Konamy z pragnienia,
ale zawracają nas z każdego brzegu.
Bez przerwy wysyłamy sygnały rozpaczy,
ale statki przepływają obok.
Jak wiele łodzi już zatonęło?
Jak wiele rodzin spoczywa pod falami?
Panie Jezu, czy słyszysz modlitwę naszych ciał?
Bodhisattwo Kwan Yin, czy słyszysz nasz głos?
Ludzie, czy słyszycie nasz głos
z otchłani śmierci?
O, stały lądzie,
tęsknimy za tobą!
Modlimy się za rodzaj ludzki — aby był dzisiaj obecny.
Modlimy się za ląd — aby wyciągnął do nas ręce.
Modlimy się, aby ten ląd,
właśnie ten tutaj,
dał nam dziś nadzieję.
Naszym zamiarem było przewieźć uciekinierów do Australii i na Guam. Działaliśmy w tajemnicy, przygotowaliśmy „Rolanda” na rejs do portu Darwin. Napisałem ten wiersz na początku roku 1977 i przetłumaczyłem na francuski i angielski, aby przekazać tę historię dziennikarzom w miejscach rozładunku, w nadziei, że nie pozwolą władzom zepchnąć uchodźców z powrotem na morze.
Dotykanie Ziemi
Masz tu drzewo,
masz tu puste, ciche miejsce,
masz tu poduszkę.
Dlaczego nie usiądziesz, bracie?
Siądź prosto.
Siądź stabilnie.
Siądź w pokoju.
Nie pozwól myślom unosić cię w powietrze.
Siądź tak, abyś naprawdę dotykał Ziemi,
abyś był z nią jednym.
Może będziesz chciał się uśmiechnąć, bracie.
Ziemia przekaże ci swą stabilność,
swój pokój, swoją radość.
Wraz z twoim uważnym oddechem,
z twoim łagodnym uśmiechem,
będziesz trwać w mudrze Dotykania Ziemi.
Bywało, że nie robiłeś tego dobrze, bracie.

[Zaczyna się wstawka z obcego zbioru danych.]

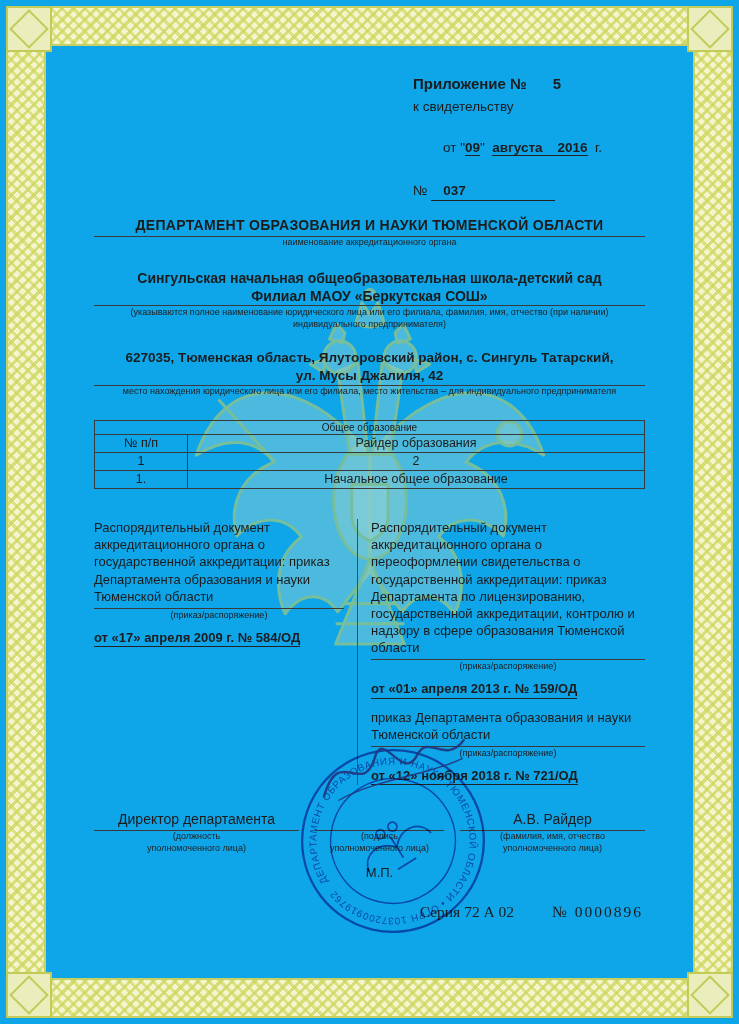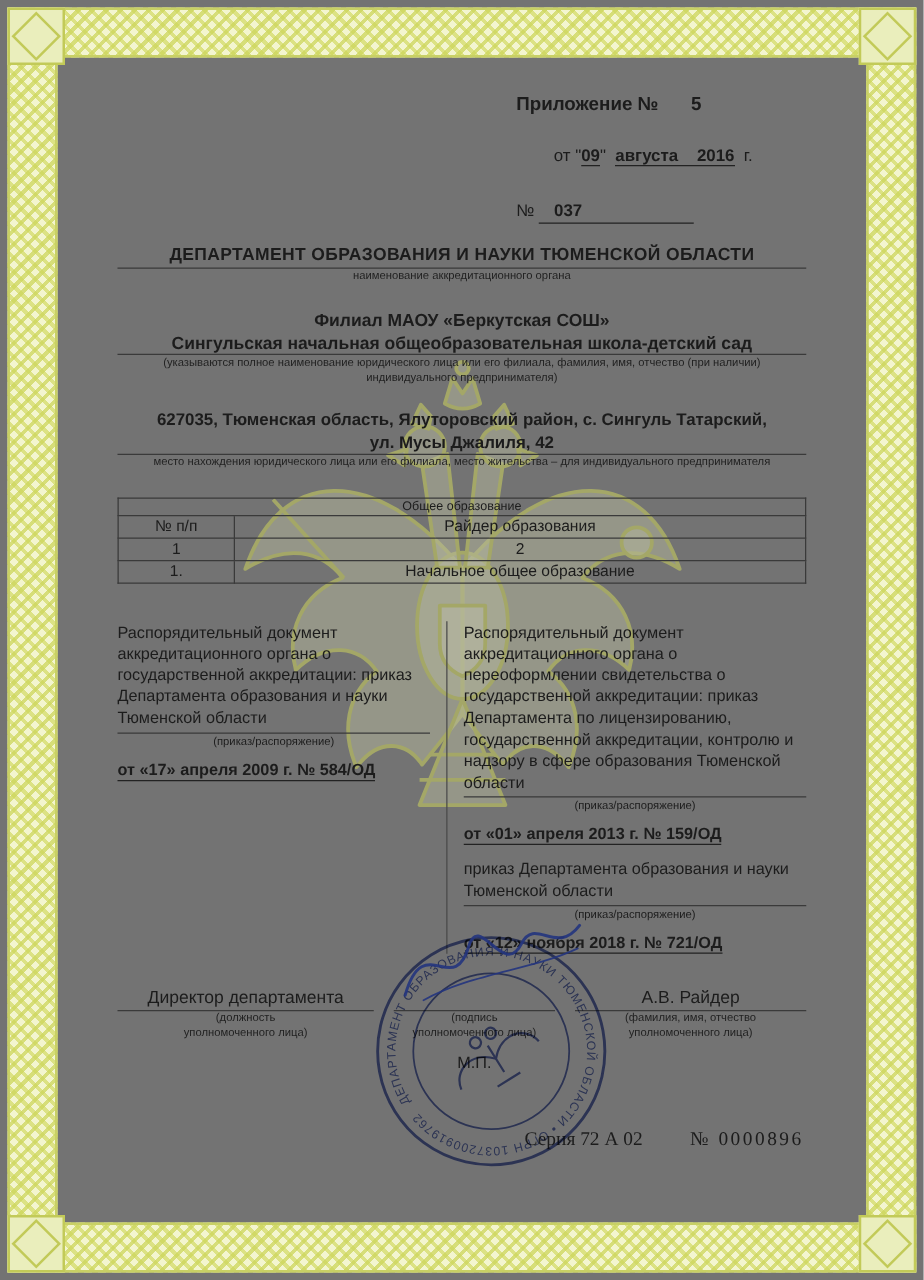--- a/index.html
+++ b/index.html
@@ -1,16 +1,16 @@
 <!DOCTYPE html>
 <html><head>
 <meta charset="utf-8">
 <style>
   html,body{margin:0;padding:0;background:#ffffff;}
-  .page{position:relative;width:739px;height:1024px;background:#737373;overflow:hidden;
+  .page{position:relative;width:739px;height:1024px;background:#0ea5e9;overflow:hidden;
         font-family:"Liberation Sans",sans-serif;color:#1c1c1c;}
 
   
   .frame-a,.frame-b{position:absolute;inset:6px;border:40px solid transparent;pointer-events:none;}
   .frame-a{border-image:repeating-linear-gradient(45deg,#dce284 0 3px,#f3f5cf 3px 8px) 40;}
   .frame-b{border-image:repeating-linear-gradient(135deg,rgba(205,214,92,.75) 0 3px,rgba(255,255,255,0) 3px 8px) 40;}
   .frame-line-outer{position:absolute;inset:6px;border:2px solid #c8d065;pointer-events:none;}
   .frame-line-inner{position:absolute;inset:44px;border:2px solid #c8d065;pointer-events:none;}
   .corner{position:absolute;width:42px;height:42px;border:2px solid #c2ca58;background:#eaeebc;}
   .corner::after{content:'';position:absolute;inset:7px;border:2px solid #c2ca58;transform:rotate(45deg);}
@@ -106,40 +106,41 @@
     </g>
   </svg>
 
   <div class="content">
 
     <div class="hdr">
       <div class="hdr-app">
         <span>Приложение №</span>
         <span>5</span>
       </div>
+      <div>к свидетельству</div>
       <div class="hdr-line4">
         <span>от "</span><span class="u">09</span><span>"  </span><span class="u">августа    2016</span><span>  г.</span>
       </div>
       <div class="hdr-no">
         <span>№</span>
         <span class="no-val">037</span>
       </div>
     </div>
 
     <div class="authority center">
       <div class="rule">
         <div class="title">ДЕПАРТАМЕНТ ОБРАЗОВАНИЯ И НАУКИ ТЮМЕНСКОЙ ОБЛАСТИ</div>
       </div>
       <div class="cap">наименование аккредитационного органа</div>
     </div>
 
     <div class="org center">
       <div class="rule">
+        <div class="org-line">Сингульская начальная общеобразовательная школа-детский сад</div>
         <div class="org-line">Филиал МАОУ «Беркутская СОШ»</div>
-        <div class="org-line">Сингульская начальная общеобразовательная школа-детский сад</div>
       </div>
       <div class="cap">(указываются полное наименование юридического лица или его филиала, фамилия, имя, отчество (при наличии) индивидуального предпринимателя)</div>
     </div>
 
     <div class="addr center">
       <div class="rule">
         <div class="addr-line">627035, Тюменская область, Ялуторовский район, с. Сингуль Татарский,</div>
         <div class="addr-line">ул. Мусы Джалиля, 42</div>
       </div>
       <div class="cap">место нахождения юридического лица или его филиала, место жительства – для индивидуального предпринимателя</div>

Siedziałeś na Ziemi, a jakbyś unosił się w powietrzu,
– ty, który krążyłeś w potrójnym świecie,
który byłeś wsysany przez ocean złudzeń.
Ale Ziemia jest zawsze cierpliwa
i ma jedno serce.
Ta Ziemia wciąż czeka na ciebie,
bo czekała już
przez ostatni bilion żywotów.
I dlatego może czekać dalej dowolnie długo.
Ona wie, że kiedyś wrócisz do niej.
Powita cię
zawsze świeża i zielona, dokładnie tak, jak za pierwszym razem,
bo miłość nigdy nie mówi „To jest ostatni raz”,
bo Ziemia jest kochająca matką.
Nigdy nie przestanie na ciebie czekać.
Wróć do niej, bracie.
Będziesz jak to drzewo.
Liście, gałęzie i kwiaty twojej duszy
staną się świeże i zielone,
kiedy wejdziesz w mudrę Dotykania Ziemi.
Ta pusta ścieżka wita cię, siostro.
Pachnąca trawą i kwiatami,
usłana polami ryżowymi,
wciąż nosząca ślady twojego dzieciństwa,
i zapach matczynej dłoni.
Idź bez pośpiechu, w pokoju.
Niech twoje stopy mocno dotkną Ziemi.
Nie pozwól myślom, aby uniosły cię w powietrze, siostro.
Wróć na ścieżkę.
Ona jest twoją najdroższą przyjaciółką.
Przekaże ci
swoją stabilność,
swój pokój.
Wraz z twoim głębokim oddechem,
będziesz trwać w mudrze Dotykania Ziemi.
Idź tak, jakbyś całowała ziemię stopami,
jakbyś ją nimi masowała.
Ślady twoich stóp
będą jak odciski cesarskich pieczęci,
przywołujące Teraz do powrotu do Tutaj,
aby życie było obecne,
aby krew dała twojej twarzy kolor miłości,
aby objawiły się cuda tego świata,
a wszystkie udręki przekształciły się w
pokój i radość.
Były chwile, kiedy nie udawało ci się, siostro.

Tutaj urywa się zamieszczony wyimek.